Valls loue le « courage » de la CFDT, qui fête ses cinquante ans

, par Michel DECAYEUX

LE 05/11 Les échos

Le Premier ministre, Manuel Valls, a estimé mercredi que le PS aurait dû être aux « cotés » de la centrale en 2003 lors de la réforme des retraites qui avait provoqué de graves tensions en son sein. Il y a les mariages d’amour et les mariages de raison. C’est dans le second groupe que Manuel Valls range ses relations avec les syndicats,si l’on en croît le discours qu’il a prononcé ce mercredi à l’occasion du cinquantenaire de la CFDT. « J’aime l’entreprise », avait déclaré le Premier ministre fin août, lors de l’université d’été du Medef. « Nous avons besoin du syndicalisme, nous avons besoin de syndicats forts », a-t-il affirmé ce mercredi, avouant au passage être un ancien adhérent de la centrale du temps où il était assistant parlementaire. L’intervention du chef du gouvernement, qui a montré à plusieurs reprises sa méfiance vis-à-vis du dialogue social et critiqué le conservatisme syndical, était très attendue. Il a su conquérir l’auditoire. Il faut dire qu’il n’a pas lésiné. Dans l’histoire compliquée des relations entre la CFDT et les socialistes, 2003 est une année particulièrement noire. A l’époque, la centrale dirigée par François Chérèque, qui venait tout juste de succéder à Nicole Notat, avait apporté son soutien à la réforme des retraites qui alignait la durée de cotisation des fonctionnaires sur le privé en échange du départ plus tôt des salariés ayant commencé à travailler tôt. L’épisode provoqua une crise majeure au sein du syndicat et le PS, alors dans l’opposition, l’alimenta à sa façon en accueillant par une ovation Bernard Thibault, alors à la tête de la CGT, à La Rochelle. « Mais je le dis : vous aviez raison et nous aurions dû être alors à vos côtés », a affirmé Manuel Valls, inscrivant la réforme des retraites de 2013 dans la lignée de celle de 2003. A l’époque le premier secrétaire du PS n’était autre que... François Hollande.
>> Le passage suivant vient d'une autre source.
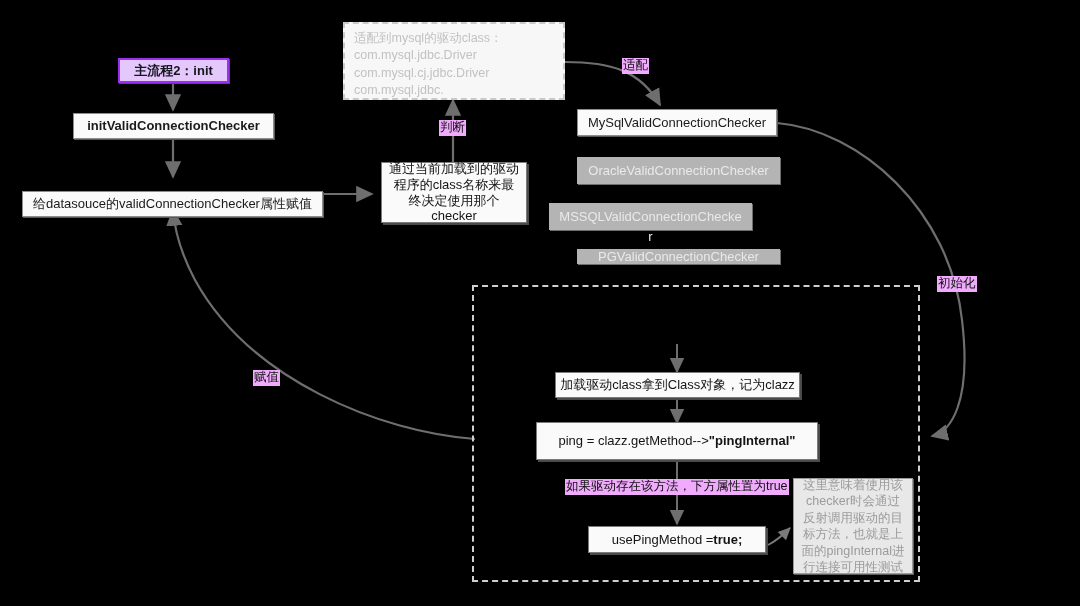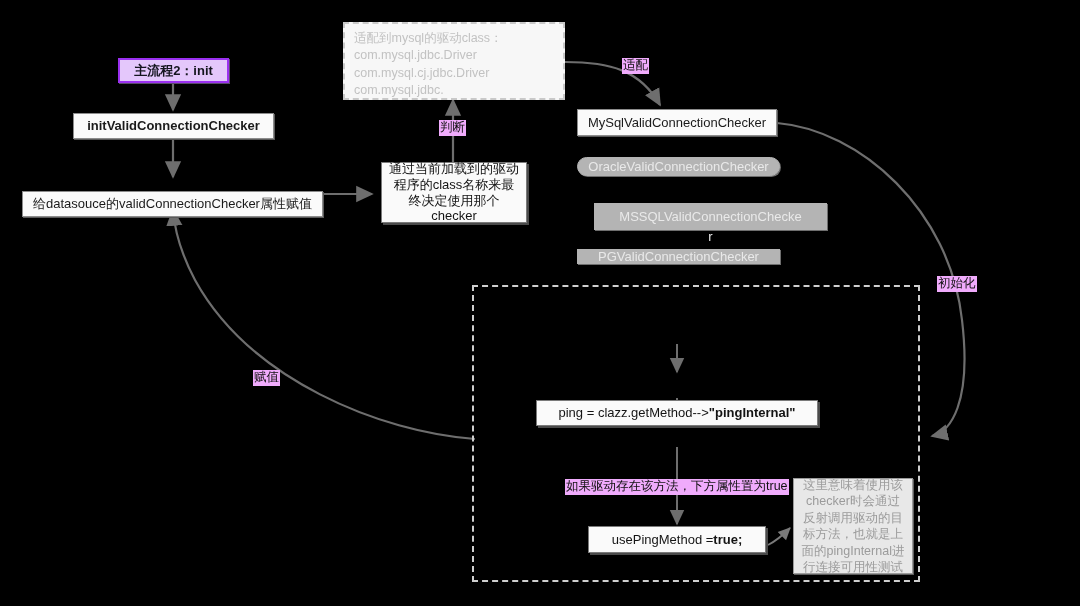--- a/index.html
+++ b/index.html
@@ -191,7 +191,7 @@
 com.mysql.jdbc.</span>
   </div>
 
-  <div class="node box-disabled" style="left:577px; top:157px; width:203px; height:19px;border-radius:12px;">
+  <div class="node box-disabled" style="left:577px; top:157px; width:203px; height:27px;">
     <span>OracleValidConnectionChecker</span>
   </div>
 

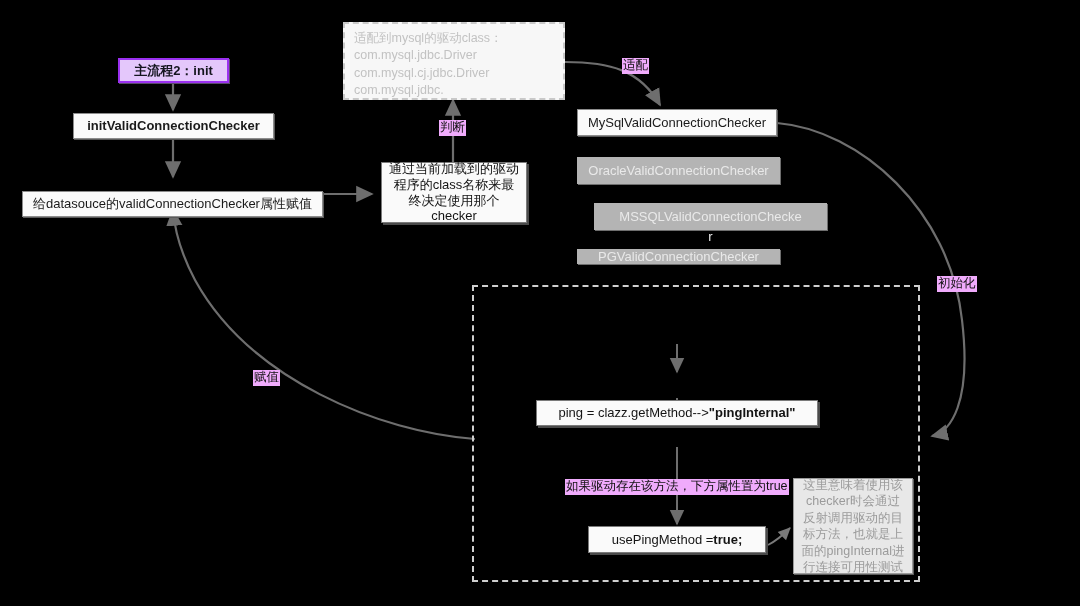--- a/index.html
+++ b/index.html
@@ -195,7 +195,7 @@
     <span>OracleValidConnectionChecker</span>
   </div>
 
-  <div class="node box-disabled" style="left:594px; top:203px; width:233px; height:27px;">
+  <div class="node box-disabled" style="left:549px; top:203px; width:203px; height:27px;">
     <span>MSSQLValidConnectionChecke</span>
     <span class="ov">r</span>
   </div>

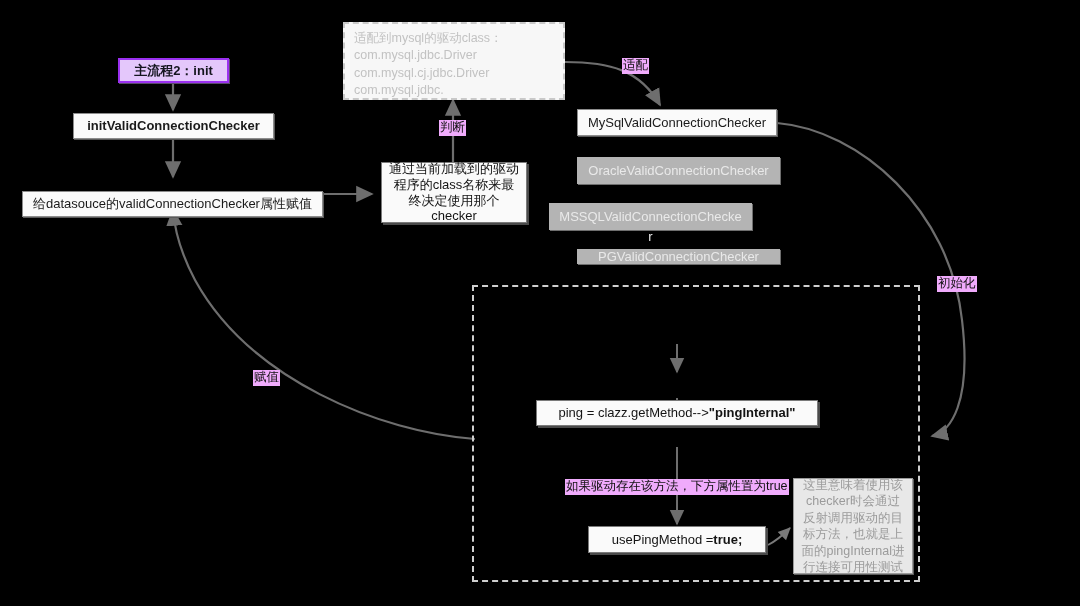--- a/index.html
+++ b/index.html
@@ -205,6 +205,9 @@
   </div>
 
 
+  <div class="node box-heavy" style="left:555px; top:372px; width:245px; height:26px;">
+    <span>加载驱动class拿到Class对象，记为clazz</span>
+  </div>
 
   <div class="node box-heavy" style="left:536px; top:400px; width:282px; height:26px;">
     <span>ping = clazz.getMethod--&gt;</span>

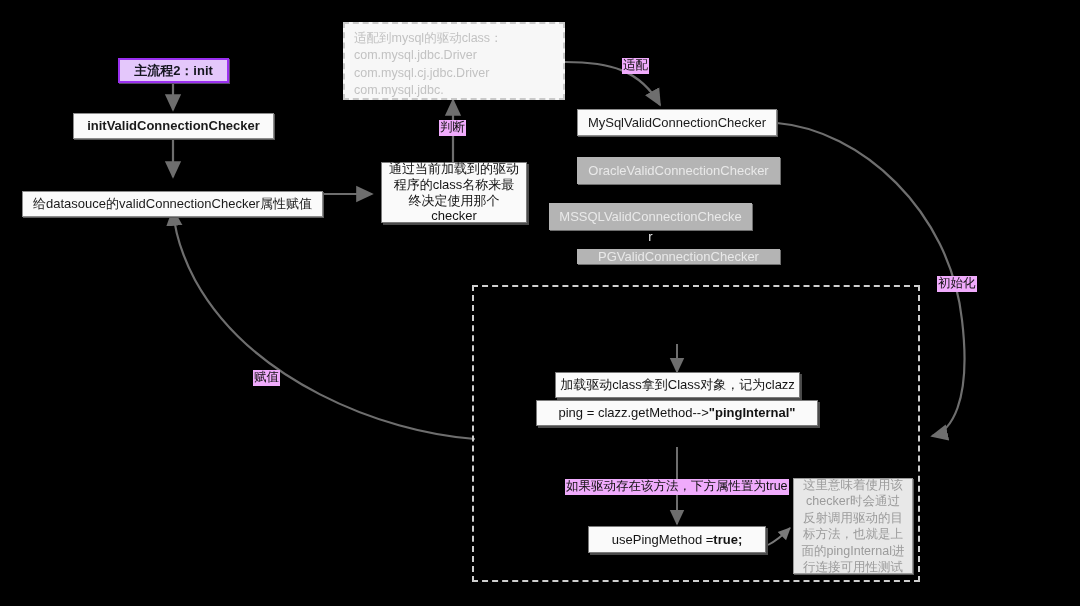--- a/index.html
+++ b/index.html
@@ -209,7 +209,7 @@
     <span>加载驱动class拿到Class对象，记为clazz</span>
   </div>
 
-  <div class="node box-heavy" style="left:536px; top:400px; width:282px; height:26px;">
+  <div class="node box-heavy" style="left:536px; top:422px; width:282px; height:38px;">
     <span>ping = clazz.getMethod--&gt;</span>
       <span class="bold">"pingInternal"</span>
   </div>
Le Premier ministre s’est livré par syndicat interposé à un plaidoyer pro-domo. Il a en effet loué le « courage » de la CFDT, qui « comme une certaine gauche - la deuxième l’a-t-on appelée parfois - s’est rendue à l’évidence : accepter l’économie de marché et considérer le monde dans lequel nous vivons tel qu’il est » . Mais fidèle à sa volonté de marquer sa détermination dans les réformes Manuel Valls a aussi évoqué les « frilosités qu’ [il] trouve parfois excessives » même de la CFDT, affirmant son refus de l’ « immobilisme » que pourrait entraîner un blocage du dialogue social.

« Prendre le temps … Dans la période que nous vivons, où tout va très vite, trop vite ; [...] Où à peine un accord est-il signé, une réforme engagée, qu’il faudrait déjà rouvrir une négociation … Prendre le temps, c’est presque un acte militant. », lui a répondu Laurent Berger, alors que le Premier ministre a, il y a peu de temps, affirmé la nécessité de revoir les paramètres de l’assurance-chômage fixés dans un accord qui n’a pas encore fêté sa première année.